Si les enfants sont rentrés de leur séjour de 5 jours à l'île d'Aix le vendredi soir avec seulement quelques coups de soleil, la situation s'est dégradée dès le lendemain. Le journal Sud Ouest rapporte qu'une élève a dû aller aux urgences tandis que six autres camarades sont allés consulter dans les hôpitaux de la région.

“Tous souffraient du même mal : leurs mains et leurs avant-bras, rouges, enflés et recouverts de cloques, desquamaient (se détacher en lamelles cornées) ; les trois enfants les plus atteints avaient aussi du mal à plier les doigts. Ils étaient tous brûlés au deuxième degré, explique le quotidien régional”, explique notre collègue.

Les professionnels de santé et le centre anti-poison ont rapidement trouvé les responsables de ces brûlures au second degré : des feuilles de figuier.

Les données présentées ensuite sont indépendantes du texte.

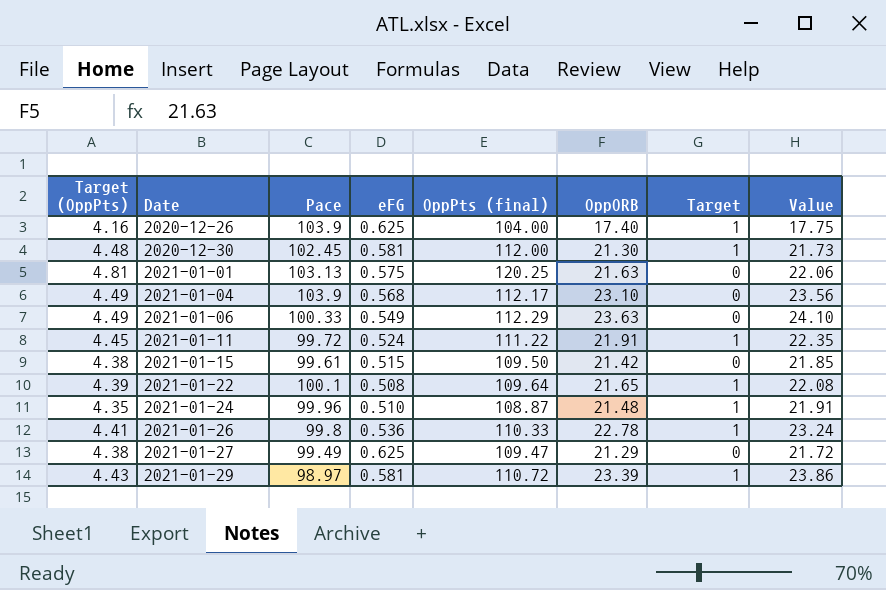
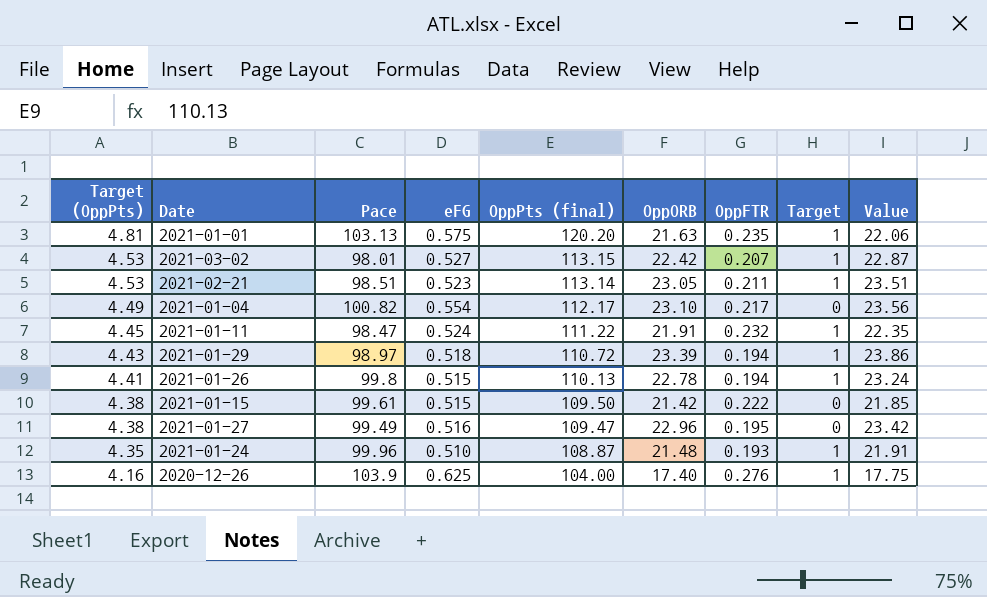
row order: Date ascending -> Target (OppPts) descending
column OppFTR | position: none -> 7
row 2020-12-30: 4.48 | 102.45 | 0.581 | 112.00 | 21.30 | 1 | 21.73 -> none
row 2021-01-06: 4.49 | 100.33 | 0.549 | 112.29 | 23.63 | 0 | 24.10 -> none
row 2021-01-22: 4.39 | 100.1 | 0.508 | 109.64 | 21.65 | 1 | 22.08 -> none
2021-01-01 | OppPts (final): 120.25 -> 120.20
2021-01-01 | Target: 0 -> 1
row 2021-03-02: none -> 4.53 | 98.01 | 0.527 | 113.15 | 22.42 | 0.207 | 1 | 22.87
row 2021-02-21: none -> 4.53 | 98.51 | 0.523 | 113.14 | 23.05 | 0.211 | 1 | 23.51
2021-01-04 | Pace: 103.9 -> 100.82
2021-01-04 | eFG: 0.568 -> 0.554
2021-01-11 | Pace: 99.72 -> 98.47
2021-01-29 | eFG: 0.581 -> 0.518
2021-01-26 | eFG: 0.536 -> 0.515
2021-01-26 | OppPts (final): 110.33 -> 110.13
2021-01-27 | eFG: 0.625 -> 0.516
2021-01-27 | OppORB: 21.29 -> 22.96
2021-01-27 | Value: 21.72 -> 23.42

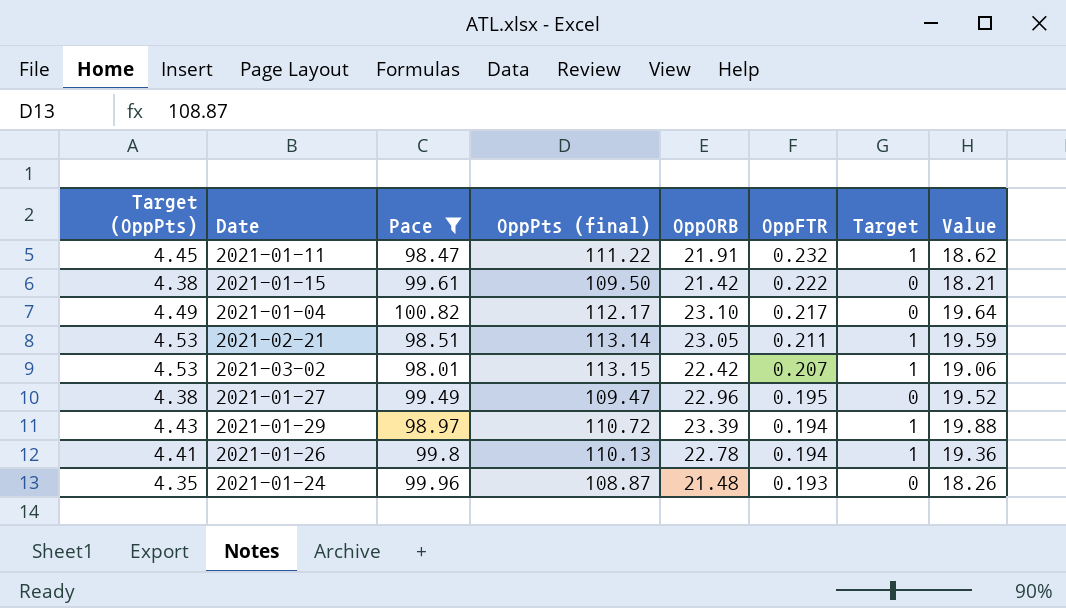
filter: none -> Pace <= 100.82
row order: Target (OppPts) descending -> OppFTR descending
column eFG | position: 4 -> none
column Value | formula: [OppORB] * 1.02 -> [OppORB] * 0.85
2021-01-24 | Target: 1 -> 0

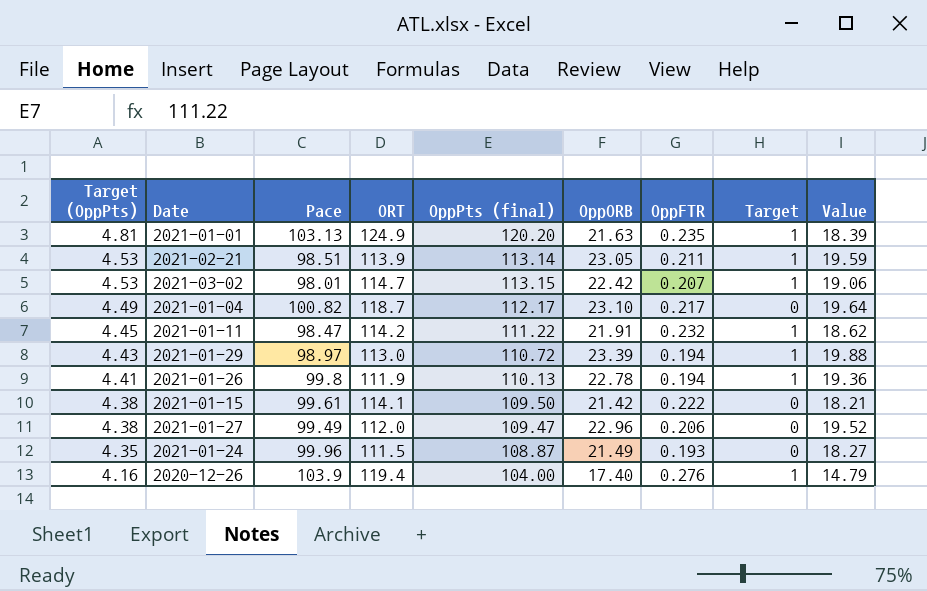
filter: Pace <= 100.82 -> none
row order: OppFTR descending -> Target (OppPts) descending
column ORT | position: none -> 4
2021-01-27 | OppFTR: 0.195 -> 0.206
2021-01-24 | OppORB: 21.48 -> 21.49
2021-01-24 | Value: 18.26 -> 18.27

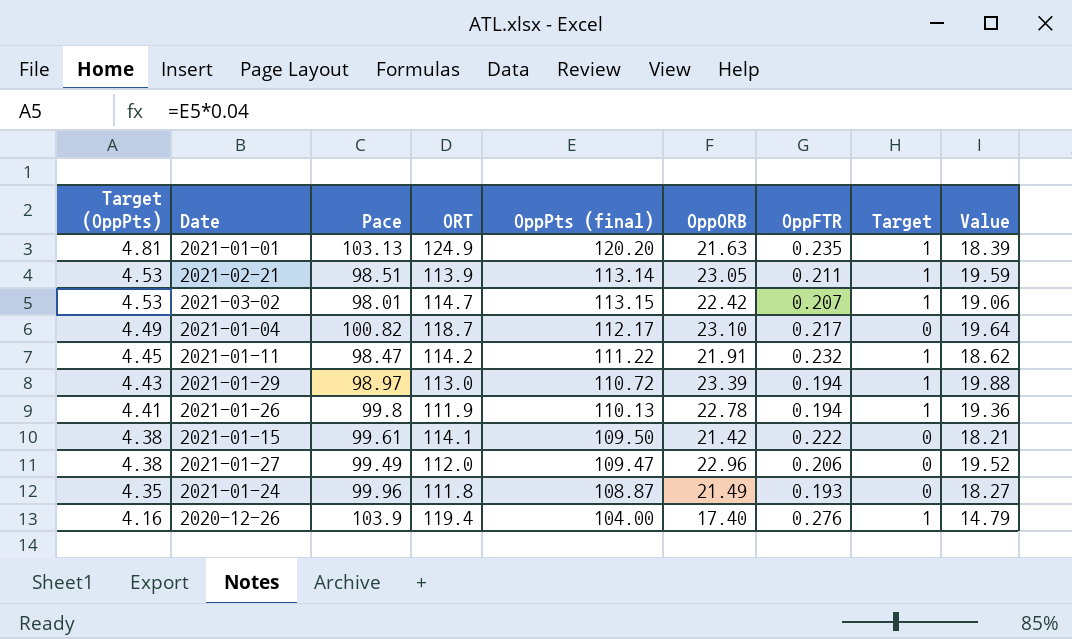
2021-01-24 | ORT: 111.5 -> 111.8

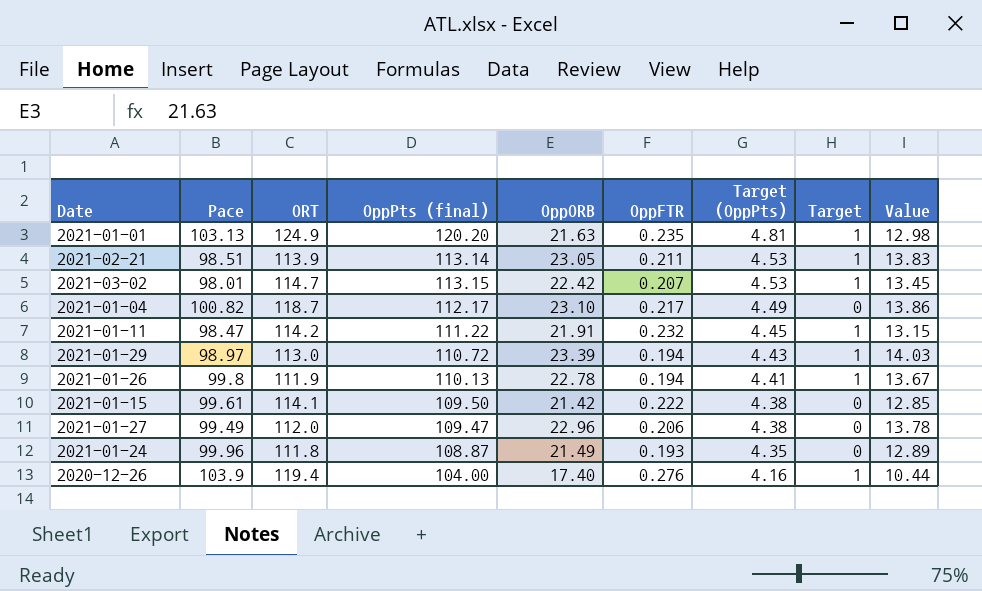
column Target (OppPts) | position: 1 -> 7
column Value | formula: [OppORB] * 0.85 -> [OppORB] * 0.6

En effet, la sève de cette plante peut provoquer une réaction cutanée après une exposition au rayonnement solaire. On appelle cela une phytophotodermatose.

Qu'est-ce que la phytophotodermatose ?

La phytophotodermatose est une réaction cutanée anormale ou exagérée lors de l'exposition à des rayonnements solaires, après un contact avec certains végétaux. Ce mécanisme de phototoxicité est généralement causé par la présence de furocoumarines - des agents toxiques photosensibles - dans les feuilles.

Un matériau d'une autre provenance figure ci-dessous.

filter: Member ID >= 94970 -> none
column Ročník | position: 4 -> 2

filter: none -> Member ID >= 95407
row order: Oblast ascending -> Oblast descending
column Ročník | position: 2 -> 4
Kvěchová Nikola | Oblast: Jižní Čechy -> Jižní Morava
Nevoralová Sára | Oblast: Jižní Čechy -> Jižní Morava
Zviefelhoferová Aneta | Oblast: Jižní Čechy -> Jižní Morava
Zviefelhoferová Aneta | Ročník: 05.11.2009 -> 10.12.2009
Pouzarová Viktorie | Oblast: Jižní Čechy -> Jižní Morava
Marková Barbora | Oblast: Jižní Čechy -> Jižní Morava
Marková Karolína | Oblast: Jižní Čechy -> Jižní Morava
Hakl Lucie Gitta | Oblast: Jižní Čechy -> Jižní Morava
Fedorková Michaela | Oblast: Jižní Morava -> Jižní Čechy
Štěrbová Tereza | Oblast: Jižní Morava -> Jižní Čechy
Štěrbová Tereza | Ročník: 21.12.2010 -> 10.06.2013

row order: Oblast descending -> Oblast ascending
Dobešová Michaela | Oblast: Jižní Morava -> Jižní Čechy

Les éruptions, les lésions et les cloques apparaissent dans les zones exposées à la plante et aux rayonnements UV dans les 24 - 72 heures après le contact.

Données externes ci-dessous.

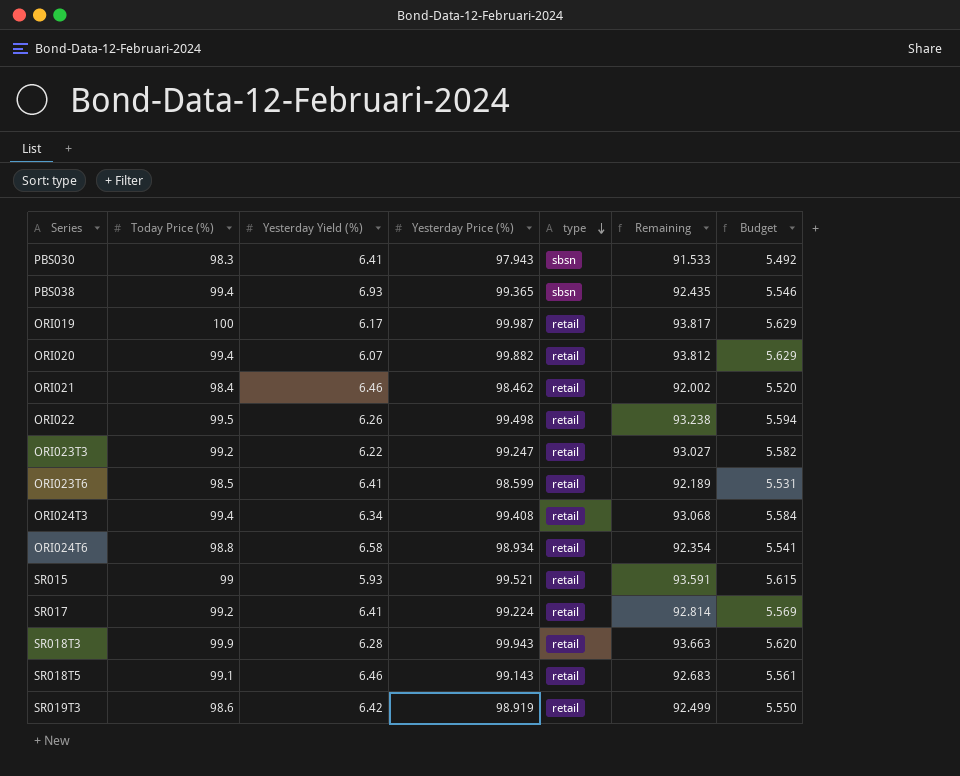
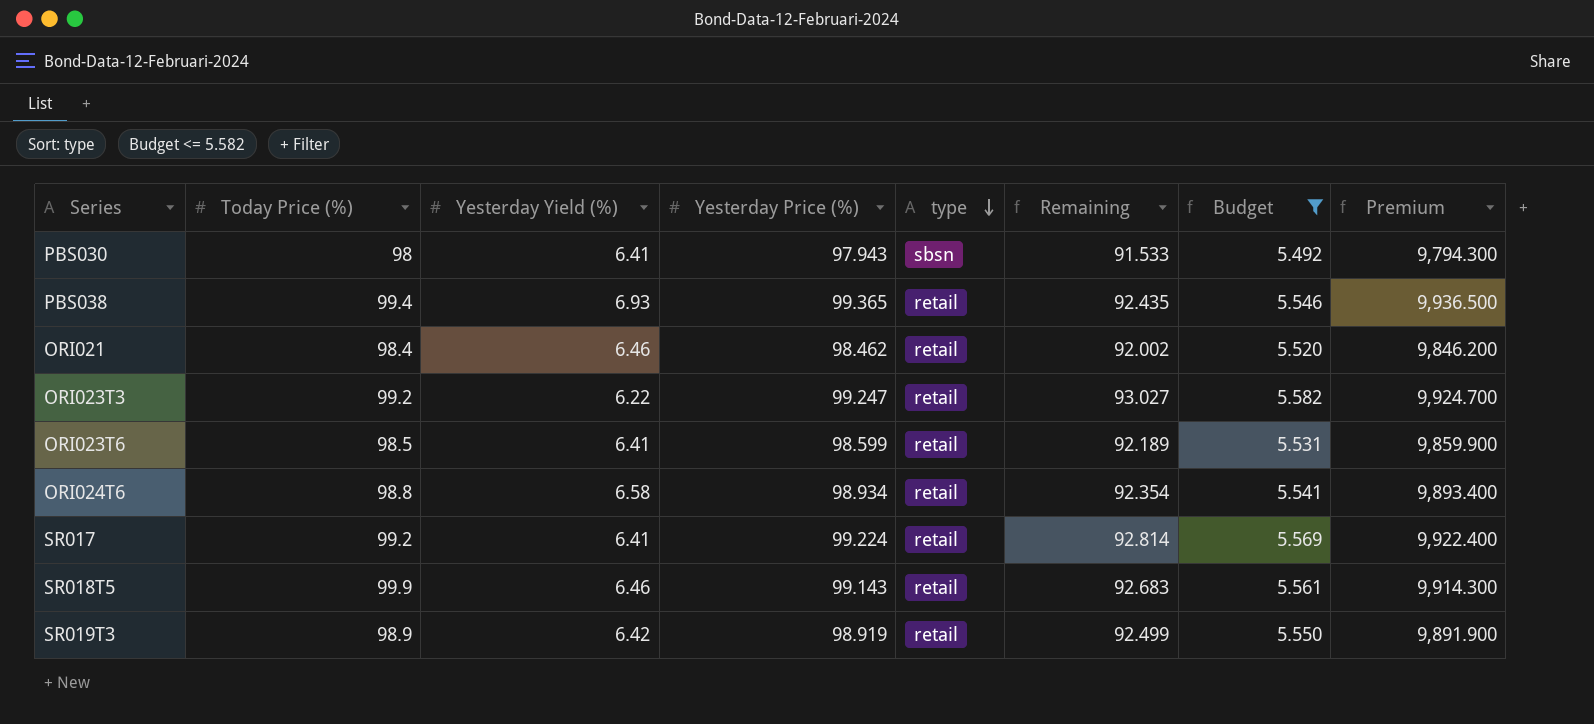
filter: none -> Budget <= 5.582
column Premium | formula: none -> [Yesterday Price (%)] * 100
PBS030 | Today Price (%): 98.3 -> 98
PBS038 | type: sbsn -> retail
SR018T5 | Today Price (%): 99.1 -> 99.9
SR019T3 | Today Price (%): 98.6 -> 98.9

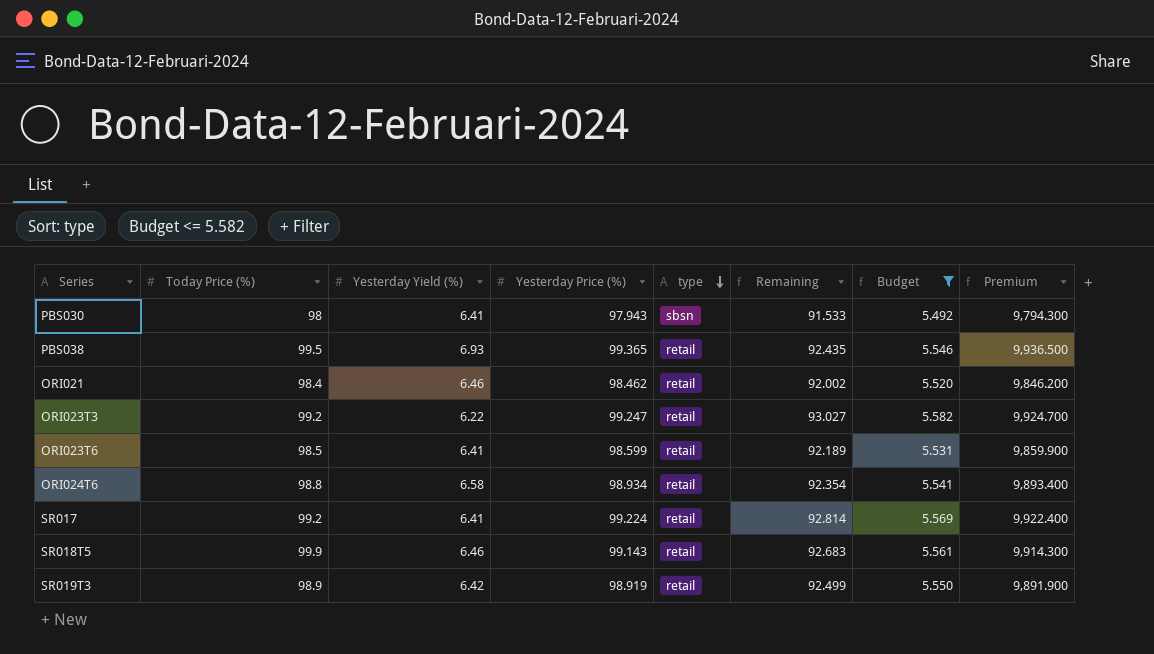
PBS038 | Today Price (%): 99.4 -> 99.5

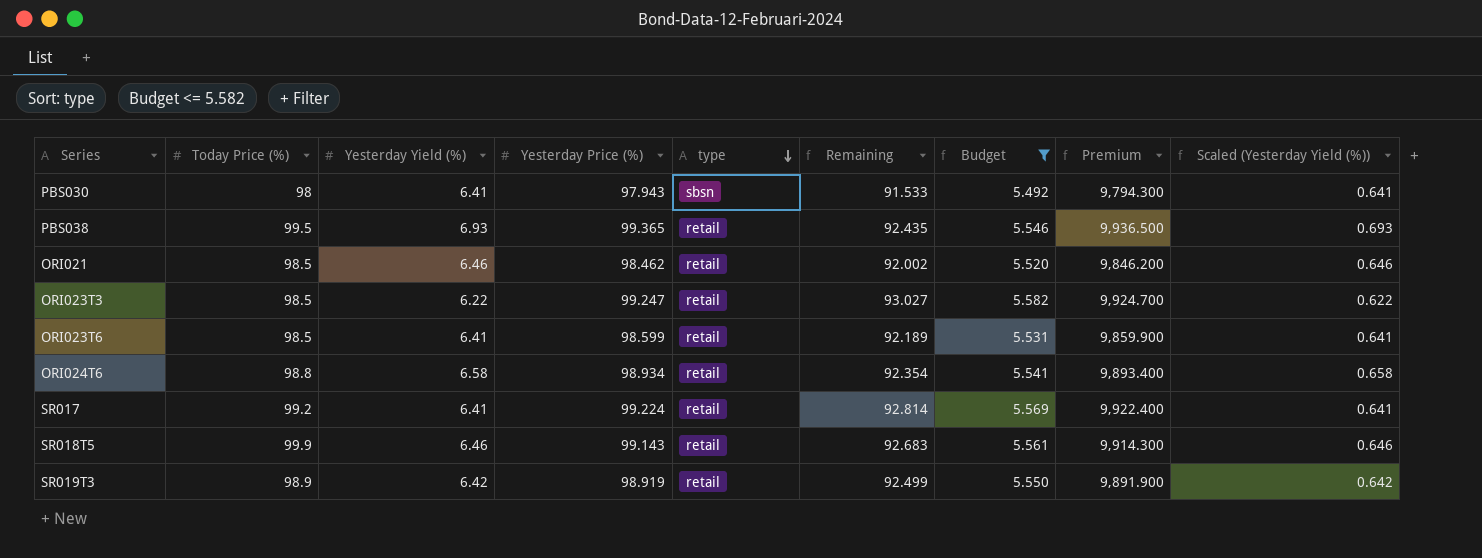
column Scaled (Yesterday Yield (%)) | formula: none -> [Yesterday Yield (%)] * 0.1
ORI021 | Today Price (%): 98.4 -> 98.5
ORI023T3 | Today Price (%): 99.2 -> 98.5

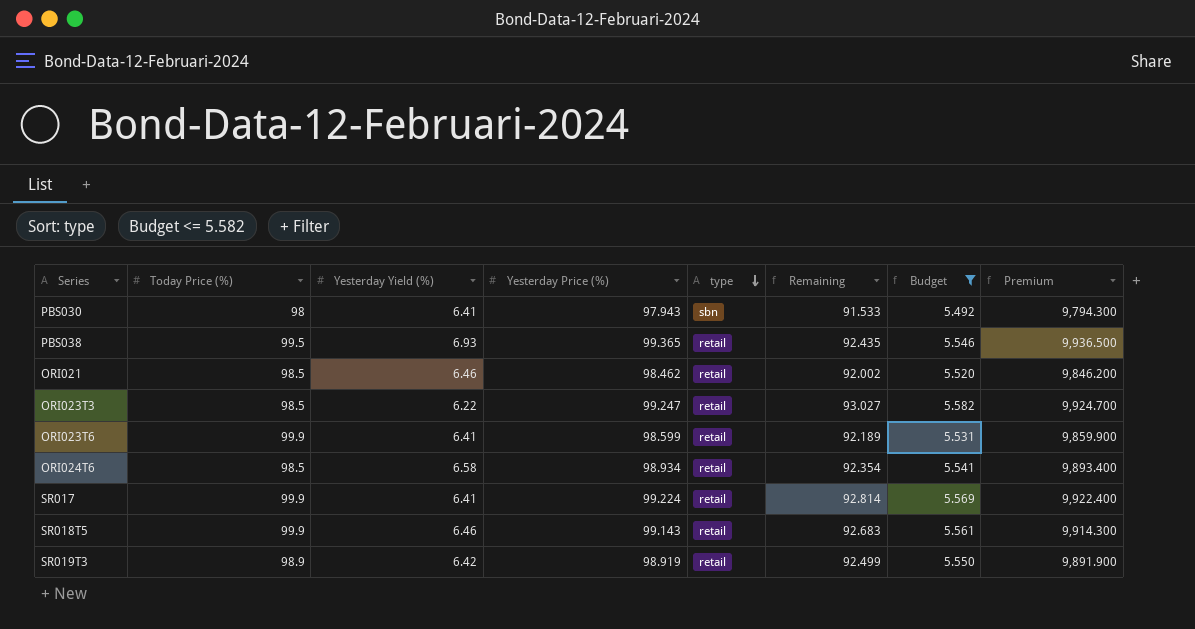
column Scaled (Yesterday Yield (%)) | formula: [Yesterday Yield (%)] * 0.1 -> none
PBS030 | type: sbsn -> sbn
ORI023T6 | Today Price (%): 98.5 -> 99.9
ORI024T6 | Today Price (%): 98.8 -> 98.5
SR017 | Today Price (%): 99.2 -> 99.9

Dans de plus rares cas la phytophotodermatose peut causer une réaction immuno-allergique (hypersensibilisation dite retardée) où l'antigène provient de la transformation de la substance végétale en cause, par exposition aux UV, en photo-allergène. Les malades voient apparaître de l'urticaire, de l'eczéma ou encore du purpura dans des zones non exposées dans un délai d'environ 48 heures.

Des précautions à prendre pendant deux ans

Les enfants les plus touchés ont été soignés en pédiatrie pendant 3 jours. Ils ont ensuite pu rentrer chez eux. Toutefois, ils ont des précautions à prendre. En plus de panser leurs plaies, ils doivent porter des gants anti-UV et mettre de la crème solaire. Ils devront suivre ces consignes pendant deux ans.

D'autres plantes que les feuilles de figuiers peuvent provoquer une phytophotodermatose : les ficus, les citronniers, les orangers, les tilleuls ou encore le bergamotier. Il faut également se méfier du persil, de l'aneth, des céleris, des carottes, des cerfeuils sauvages, ou encore des coquelicots, des boutons d'or et de millepertuis.